- [Exercise directions]: Select, from the data, each line where "white" occurs.

[Front-end code edit data]
__________

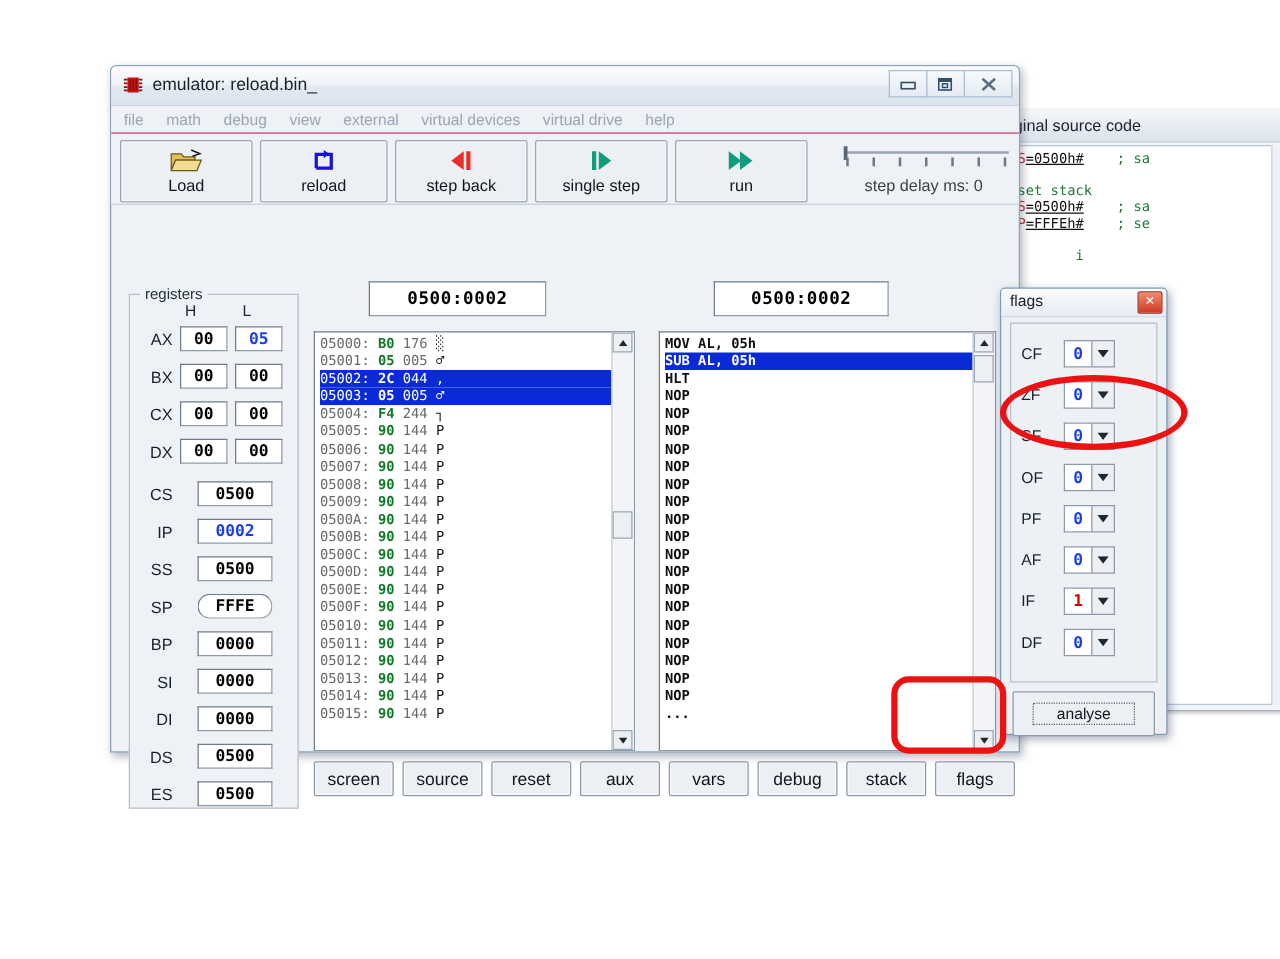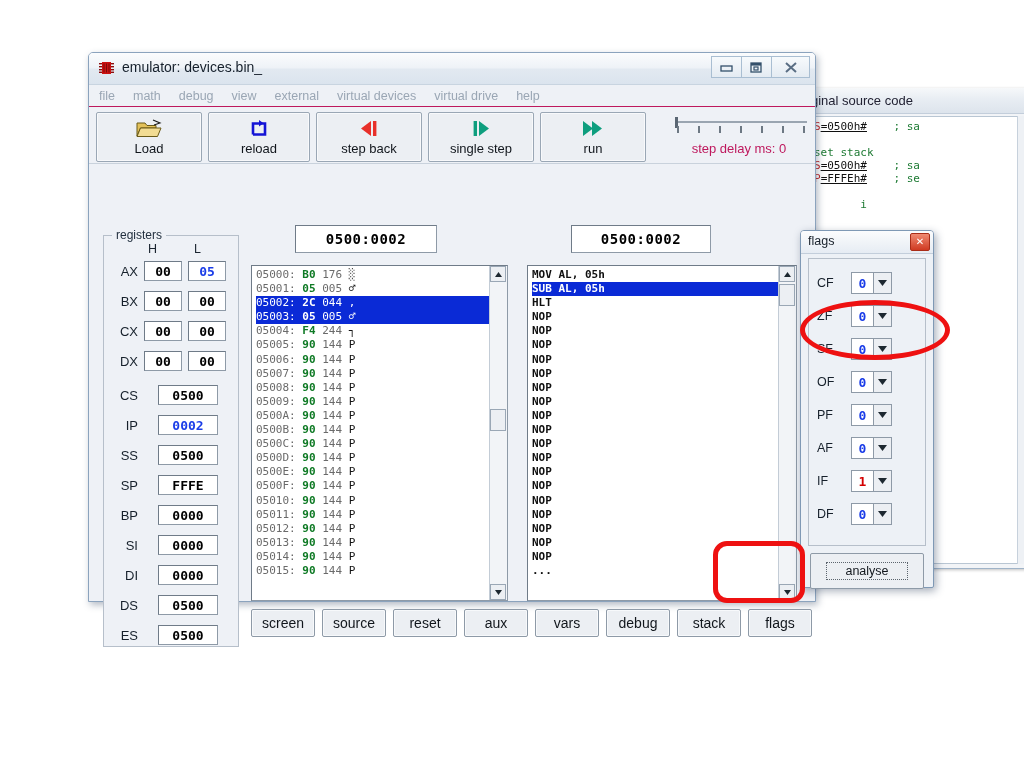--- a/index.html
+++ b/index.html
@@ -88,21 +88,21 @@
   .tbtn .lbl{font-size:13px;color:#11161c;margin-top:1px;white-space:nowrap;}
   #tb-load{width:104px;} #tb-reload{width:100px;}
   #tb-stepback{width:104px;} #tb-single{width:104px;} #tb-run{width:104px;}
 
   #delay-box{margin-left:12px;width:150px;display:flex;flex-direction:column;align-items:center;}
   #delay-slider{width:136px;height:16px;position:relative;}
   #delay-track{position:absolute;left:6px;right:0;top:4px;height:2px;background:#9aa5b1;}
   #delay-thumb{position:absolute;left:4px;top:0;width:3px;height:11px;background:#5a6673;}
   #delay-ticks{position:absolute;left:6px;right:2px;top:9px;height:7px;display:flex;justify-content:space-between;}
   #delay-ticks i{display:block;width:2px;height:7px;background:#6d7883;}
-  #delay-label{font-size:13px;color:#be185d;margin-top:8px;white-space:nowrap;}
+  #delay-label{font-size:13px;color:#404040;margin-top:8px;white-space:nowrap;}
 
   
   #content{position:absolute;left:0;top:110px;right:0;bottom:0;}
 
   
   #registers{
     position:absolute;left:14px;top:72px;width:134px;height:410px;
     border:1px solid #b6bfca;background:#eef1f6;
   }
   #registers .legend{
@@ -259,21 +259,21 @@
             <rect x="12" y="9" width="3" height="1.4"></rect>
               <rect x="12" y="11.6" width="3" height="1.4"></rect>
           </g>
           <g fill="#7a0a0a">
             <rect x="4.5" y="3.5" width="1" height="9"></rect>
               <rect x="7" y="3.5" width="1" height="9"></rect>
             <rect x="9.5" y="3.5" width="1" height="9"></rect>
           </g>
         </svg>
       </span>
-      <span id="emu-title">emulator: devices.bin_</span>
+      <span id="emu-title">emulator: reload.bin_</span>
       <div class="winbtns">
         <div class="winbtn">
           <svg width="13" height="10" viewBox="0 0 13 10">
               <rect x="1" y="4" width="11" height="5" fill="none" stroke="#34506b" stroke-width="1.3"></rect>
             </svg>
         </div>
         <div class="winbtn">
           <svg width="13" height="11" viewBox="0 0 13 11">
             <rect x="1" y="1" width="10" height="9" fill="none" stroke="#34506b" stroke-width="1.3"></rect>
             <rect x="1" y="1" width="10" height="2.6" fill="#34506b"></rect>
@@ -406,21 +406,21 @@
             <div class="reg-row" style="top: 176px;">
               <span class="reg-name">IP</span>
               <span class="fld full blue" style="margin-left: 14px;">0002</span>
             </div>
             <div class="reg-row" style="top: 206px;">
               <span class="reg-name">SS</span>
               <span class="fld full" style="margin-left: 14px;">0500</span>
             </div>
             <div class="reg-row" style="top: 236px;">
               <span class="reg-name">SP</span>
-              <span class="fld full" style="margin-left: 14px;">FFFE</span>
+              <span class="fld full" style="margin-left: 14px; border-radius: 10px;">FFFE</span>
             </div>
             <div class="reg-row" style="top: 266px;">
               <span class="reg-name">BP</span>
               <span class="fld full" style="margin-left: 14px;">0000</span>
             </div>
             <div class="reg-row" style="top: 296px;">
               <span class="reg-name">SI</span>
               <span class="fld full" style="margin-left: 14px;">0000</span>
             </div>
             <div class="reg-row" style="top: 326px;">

__________

- [Expected output]:
   .tbtn .lbl{font-size:13px;color:#11161c;margin-top:1px;white-space:nowrap;}
-  #delay-label{font-size:13px;color:#be185d;margin-top:8px;white-space:nowrap;}
+  #delay-label{font-size:13px;color:#404040;margin-top:8px;white-space:nowrap;}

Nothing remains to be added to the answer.